The theme of child murders aside, the two plays (which opened on consecutive nights) couldn’t be further apart. In fact, that very theme is a source of dispute and humor in McDonagh’s hilarious, eerie, and strictly macabre comedy set in a gritty police station–cum–torture chamber in an unnamed totalitarian country (the fine set, a simple but highly atmospheric take on old-world contemporary, is by Antje Ellermann, with sharply complimentary lighting by Russell H. Champa). Here a prolific but largely unrecognized writer named Katurian Katurian Katurian (Erik Lochtefeld) — a stubbornly emphatic name that’s like an engine that won’t turn over and maybe a bit sinister too, like the clang of a railway car with no windows — has been hauled in for some very rough questioning following a string of child murders whose gory details mimic the content of several of his generally ghastly stories.

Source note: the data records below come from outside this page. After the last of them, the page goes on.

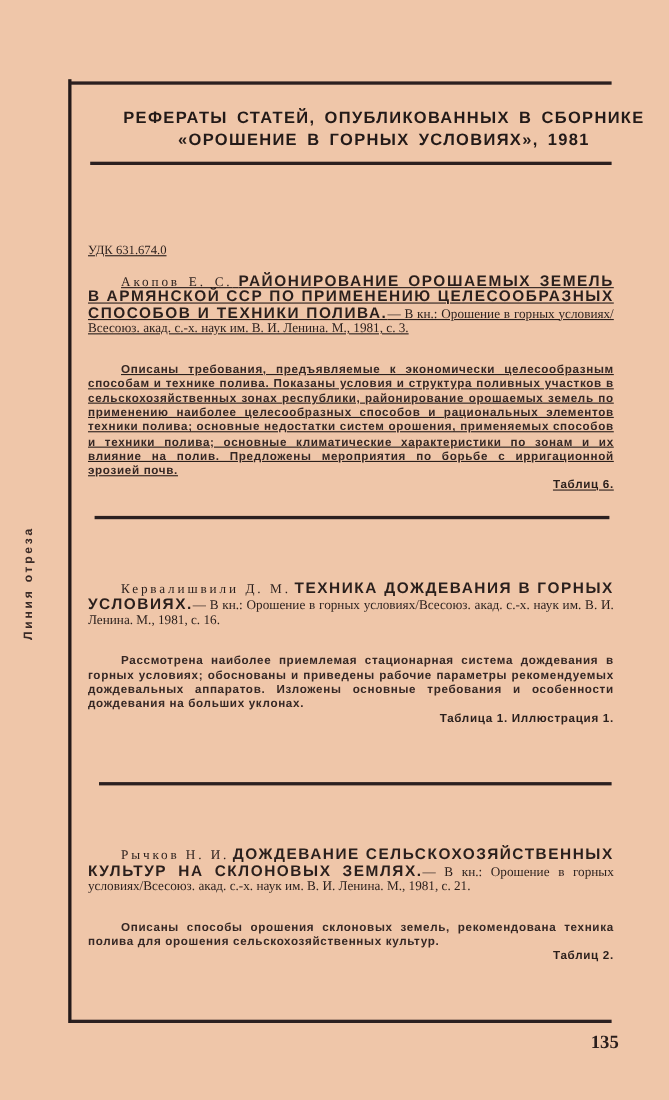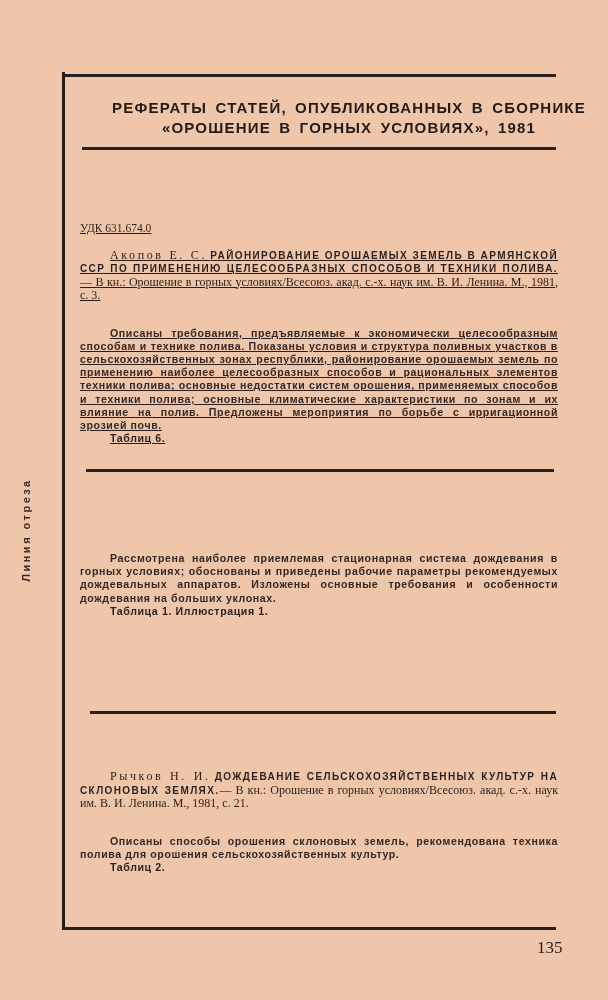"РАЙОНИРОВАНИЕ ОРОШАЕМЫХ ЗЕМЕЛЬ В" .art-title { font-size: 10px -> 14px }
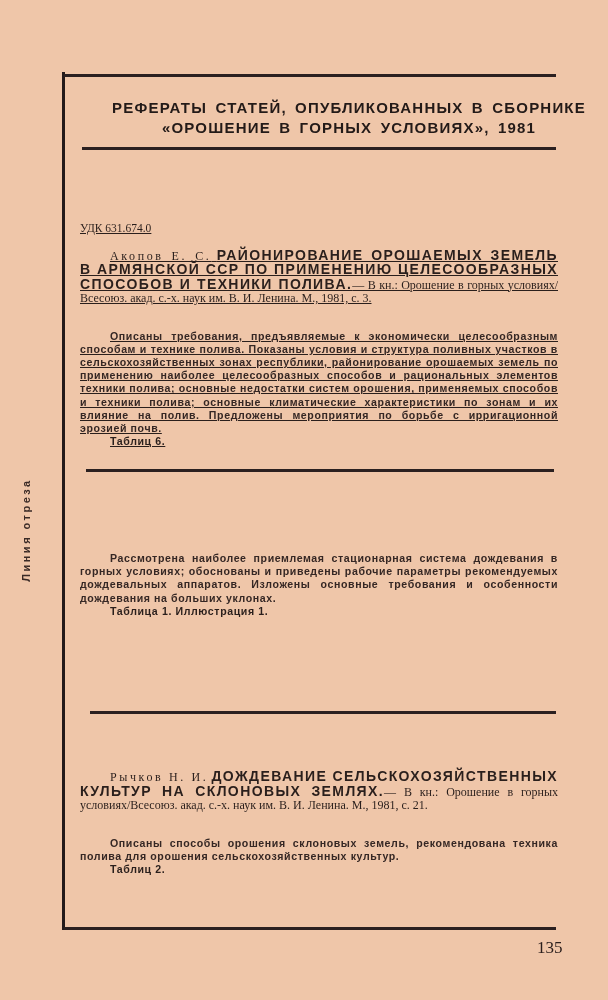"Таблиц 6." .tables { text-align: none -> right }
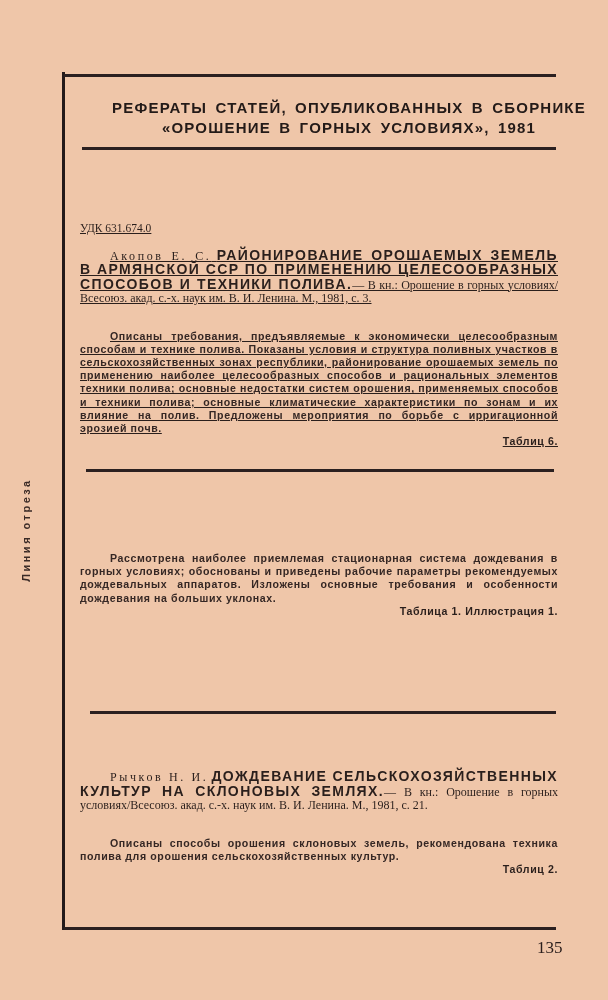"Кервалишвили Д. М. ТЕХНИКА ДОЖДЕВАНИЯ" div.cite { html: none -> <div> <span>Кервалишвили Д. М.</span> <span>ТЕХНИКА ДОЖДЕВАНИЯ В ГОРНЫХ УСЛОВИЯХ.</span><span>— В кн.: Орошение в горных условиях/Всесоюз. акад. с.-х. наук им. В. И. Ленина. М., 1981, с. 16.</span> </div> }
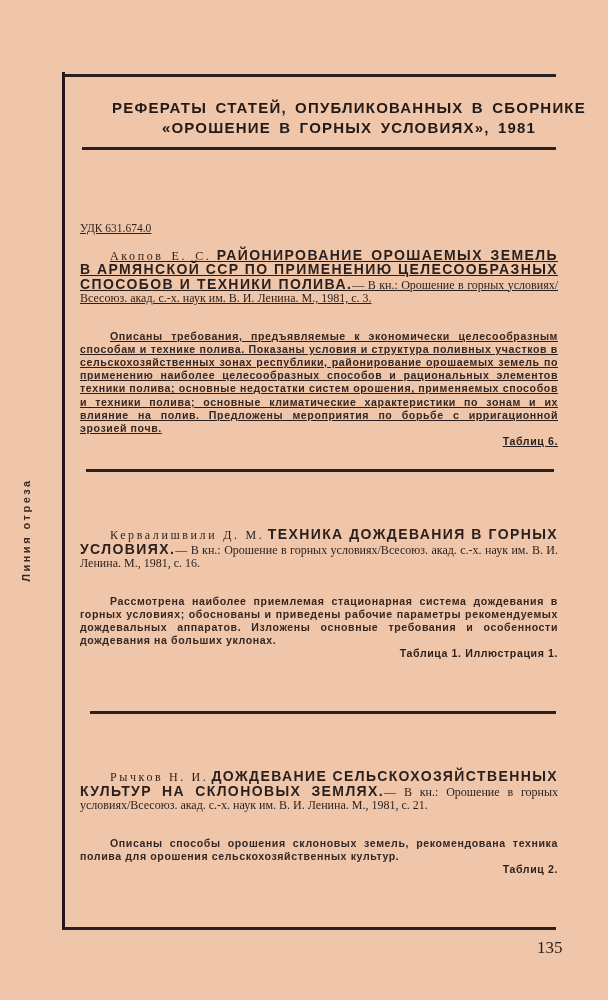"135" .page-number { font-weight: normal -> bold }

Katurian and older brother Michal (Matthew Maher) — whose mental disability keeps him squarely in the role of Katurian’s charge and whom the police keep initially in a separate room down the hall for some questioning at the hands of a bulldog cop named Ariel (Andy Murray) — find themselves in a ghastly little story of their own, threatened with impending execution should the interrogation, led by the somewhat wry Inspector Tupolski (Tony Amendola), not go in their favor. But then, their backstory is, we learn, already quite ghastly, making the writer’s ghoulish tales seem all the more meaningful as a necessary escape from childhood horrors and the inevitable vehicle of the Katurian brothers’ worming segue into adulthood.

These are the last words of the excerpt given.